Geilenkirchen: In Mechatronik-Lehre sogar die Landesbeste

Mit dem Austausch der Zylinderkopfdichtung muss man schon blind vertraut sein. Und mit den unzähligen anderen Teilen am Auto, die üblicherweise so harmonisch ineinandergreifen, dass der Fahrspaß ungetrübt bleibt.

Für Wartung und Reparatur sind Spezialisten erforderlich, die schon in der Ausbildung an ihrer Qualität gemessen werden. Cora Bischoff hat solche bewiesen.

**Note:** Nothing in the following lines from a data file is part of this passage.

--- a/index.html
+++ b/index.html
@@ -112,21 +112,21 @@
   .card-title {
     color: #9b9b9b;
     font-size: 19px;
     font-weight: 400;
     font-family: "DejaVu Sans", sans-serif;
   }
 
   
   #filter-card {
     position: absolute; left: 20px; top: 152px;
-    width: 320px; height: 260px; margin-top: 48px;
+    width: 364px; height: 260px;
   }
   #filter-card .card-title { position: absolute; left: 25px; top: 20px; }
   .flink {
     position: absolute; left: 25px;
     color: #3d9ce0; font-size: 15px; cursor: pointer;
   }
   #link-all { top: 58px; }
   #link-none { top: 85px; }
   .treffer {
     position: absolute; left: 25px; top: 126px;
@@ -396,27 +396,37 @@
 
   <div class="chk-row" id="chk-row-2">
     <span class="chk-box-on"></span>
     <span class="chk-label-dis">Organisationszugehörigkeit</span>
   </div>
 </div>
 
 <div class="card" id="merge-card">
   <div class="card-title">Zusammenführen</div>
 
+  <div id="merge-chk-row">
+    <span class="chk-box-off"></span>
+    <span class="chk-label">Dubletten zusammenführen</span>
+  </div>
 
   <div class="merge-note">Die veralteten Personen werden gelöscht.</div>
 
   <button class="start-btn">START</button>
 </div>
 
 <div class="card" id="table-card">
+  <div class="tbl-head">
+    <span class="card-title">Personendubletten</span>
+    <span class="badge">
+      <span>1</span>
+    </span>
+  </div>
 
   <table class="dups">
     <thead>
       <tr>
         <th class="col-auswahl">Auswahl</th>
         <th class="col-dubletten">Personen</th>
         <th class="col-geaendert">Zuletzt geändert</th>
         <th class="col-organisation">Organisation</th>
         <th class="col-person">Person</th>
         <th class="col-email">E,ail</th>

Als Mechatronikerin für Kraftfahrzeuge ist junge Frau aus Lindern zum Abschluss ihrer Lehrzeit jetzt als Landesbeste in Nordrhein-Westfalen ausgezeichnet worden. Der Weg dorthin war nicht schnurgerade. Geboren in der Nähe des bayerischen Straubing, kam die heute 28-Jährige mit neun Lebensjahren nach Lindern. Zum Ende ihrer Schulzeit hatte Cora Bischoff die Fachhochschulreife in der Tasche. Entschluss: Studium in Mönchengladbach, und zwar das der Ökotrophologie, der Ernährungswissenschaften. „Ein paar Semester habe ich geschafft. Nicht wirklich mit großer Lust”, gesteht Cora Bischoff sich und anderen ein.

Wechsel - wohin? „Ein Bürojob ist nichts für mich”, hatte die Lindernerin bereits entschieden. Was interessiert sie am meisten? „Ich war schon immer handwerklich orientiert. Schrauben machte Spaß, das lief auch gut.” Nach dem Schluss mit der FH in Mönchengladbach gingen rund 30 Bewerbungen raus in die nahe Region. Adressen: „Werkstätten, die mit Autos umgehen. Marke egal!” Das Internet und die Arbeitsagentur halfen. Eines der Gesuche richtete sich an die regionale Niederlassung von Daimler-Benz. „Gerade bei Mercedes hatte ich nicht viel Hoffnung”, erinnert sich Cora Bischoff. Doch gerade von dort kam die Einladung zum Einstellungstest. Mit Zukunft!